__WORK ITEM__.
Within the records, find every line that includes the word "none" and copy it.

__EXTRACTED INFORMATION__.
━━━━━━━━

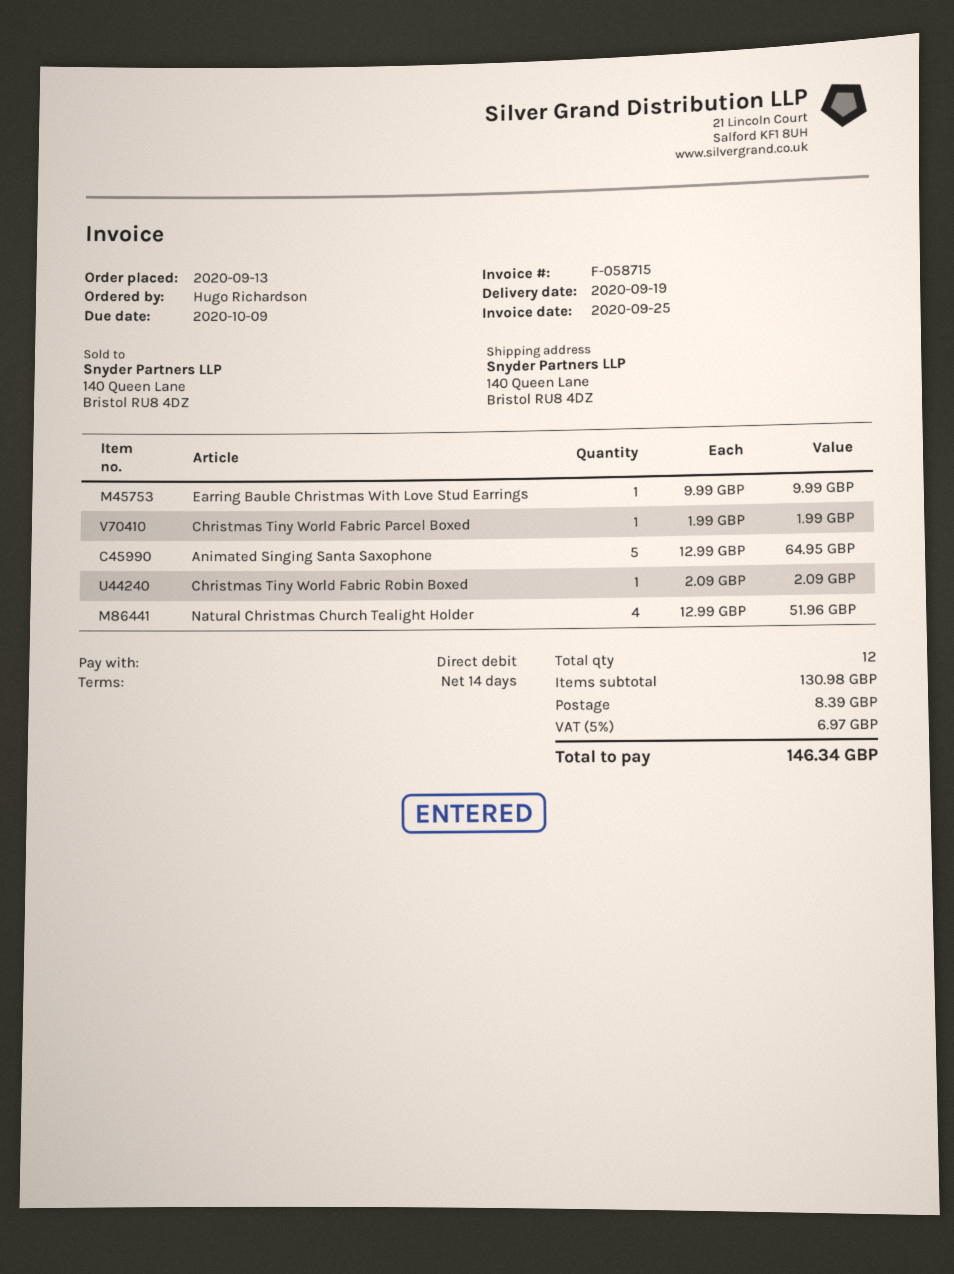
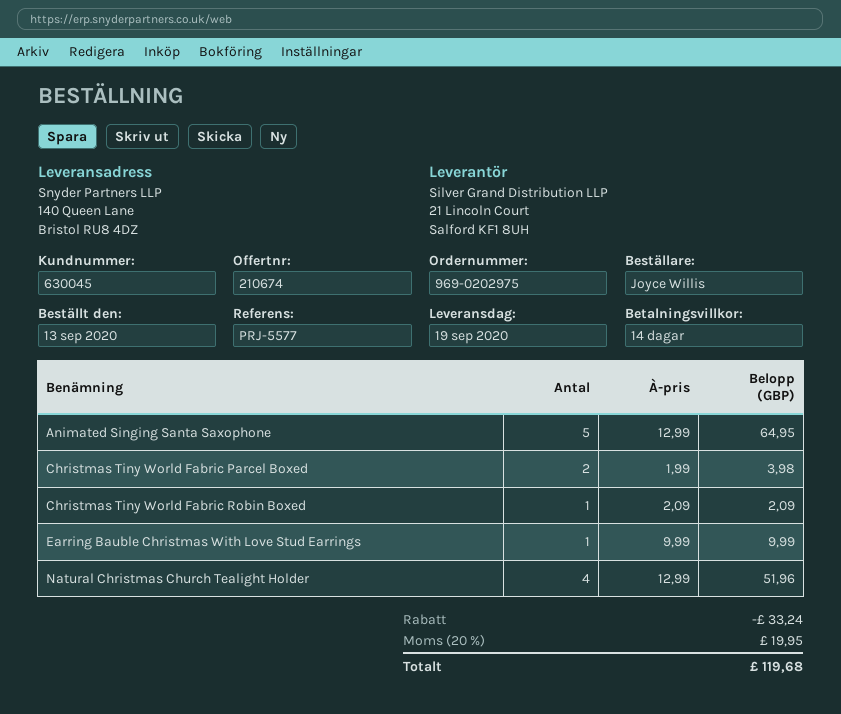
ordered by: Hugo Richardson -> Joyce Willis
Christmas Tiny World Fabric Parcel Boxed: 1 x 1.99 = 1.99 -> 2 x 1.99 = 3.98
discount: none -> 33.24
shipping: 8.39 -> none
tax: 5% = 6.97 -> 20% = 19.95
total: 146.34 -> 119.68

━━━━━━━━

__THE ANSWER__.
discount: none -> 33.24
shipping: 8.39 -> none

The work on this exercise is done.